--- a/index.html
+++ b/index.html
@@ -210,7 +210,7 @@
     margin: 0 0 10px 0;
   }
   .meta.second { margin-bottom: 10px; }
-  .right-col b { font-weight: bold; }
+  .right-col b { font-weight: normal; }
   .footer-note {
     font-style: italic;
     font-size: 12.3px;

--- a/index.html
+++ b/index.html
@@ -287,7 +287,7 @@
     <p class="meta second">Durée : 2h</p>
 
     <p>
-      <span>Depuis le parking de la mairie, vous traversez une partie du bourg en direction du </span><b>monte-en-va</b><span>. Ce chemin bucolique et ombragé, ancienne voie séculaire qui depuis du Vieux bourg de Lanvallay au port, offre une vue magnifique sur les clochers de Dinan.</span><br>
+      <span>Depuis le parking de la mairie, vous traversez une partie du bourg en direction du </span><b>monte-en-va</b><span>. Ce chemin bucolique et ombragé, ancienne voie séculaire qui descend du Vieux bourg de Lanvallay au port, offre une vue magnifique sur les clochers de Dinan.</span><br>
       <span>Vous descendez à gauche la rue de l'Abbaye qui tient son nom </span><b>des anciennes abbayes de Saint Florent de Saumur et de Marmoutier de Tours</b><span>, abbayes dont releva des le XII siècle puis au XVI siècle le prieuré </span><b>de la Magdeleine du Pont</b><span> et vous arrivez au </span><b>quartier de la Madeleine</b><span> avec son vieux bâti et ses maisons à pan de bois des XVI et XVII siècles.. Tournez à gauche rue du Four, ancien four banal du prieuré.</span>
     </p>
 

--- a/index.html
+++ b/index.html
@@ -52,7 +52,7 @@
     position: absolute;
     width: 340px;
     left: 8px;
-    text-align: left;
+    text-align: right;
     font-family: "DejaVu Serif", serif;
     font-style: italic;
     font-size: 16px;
------------------------------------------------------------------------
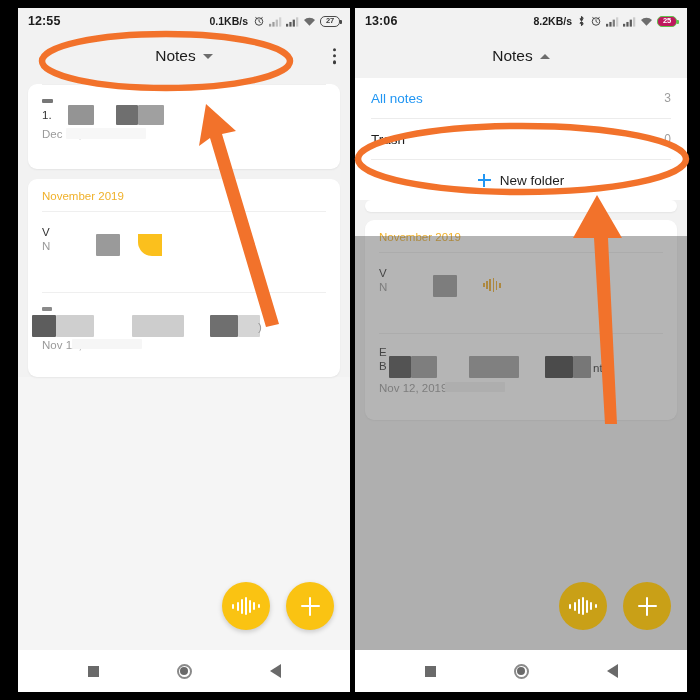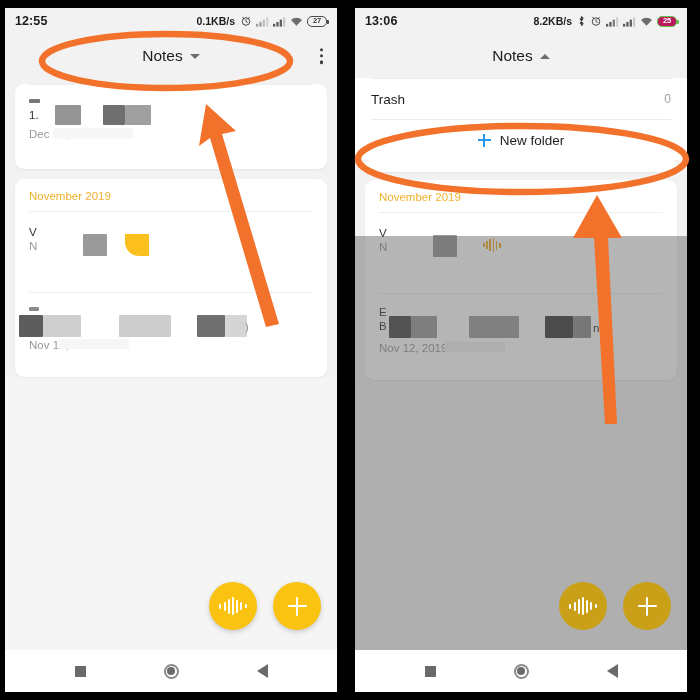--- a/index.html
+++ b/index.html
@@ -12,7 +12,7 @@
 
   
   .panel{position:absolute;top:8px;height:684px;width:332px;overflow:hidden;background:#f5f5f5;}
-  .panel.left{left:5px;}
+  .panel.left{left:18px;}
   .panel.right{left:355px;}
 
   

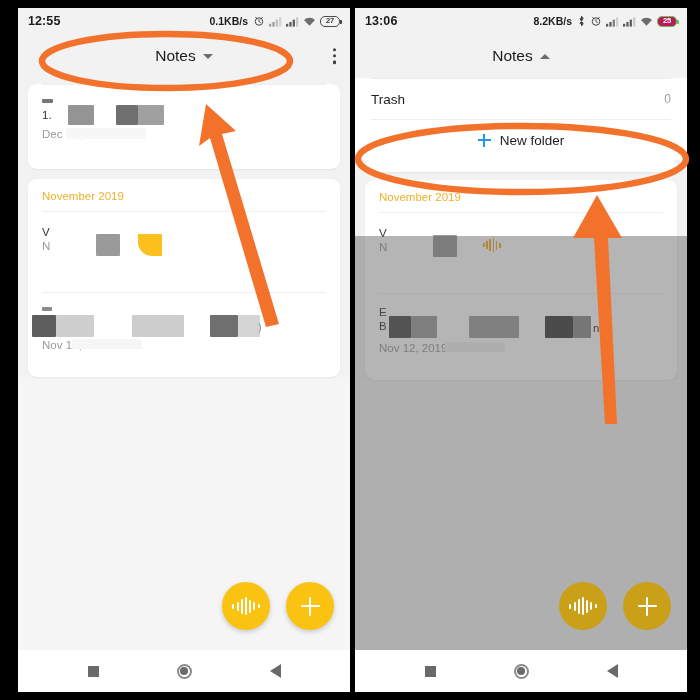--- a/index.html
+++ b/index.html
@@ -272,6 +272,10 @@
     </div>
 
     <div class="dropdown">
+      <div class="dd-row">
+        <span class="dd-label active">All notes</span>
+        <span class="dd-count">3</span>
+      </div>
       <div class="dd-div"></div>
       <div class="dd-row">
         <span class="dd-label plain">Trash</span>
------------------------------------------------------------------------
■ TASK DIRECTIONS:
Scan the listing for the string "left". Copy each line that has it.

■ WRITTEN SOLUTION:
     left: 8px;
-    text-align: left;
-  .panel.left{left:5px;}
+  .panel.left{left:18px;}
   .panel.right{left:355px;}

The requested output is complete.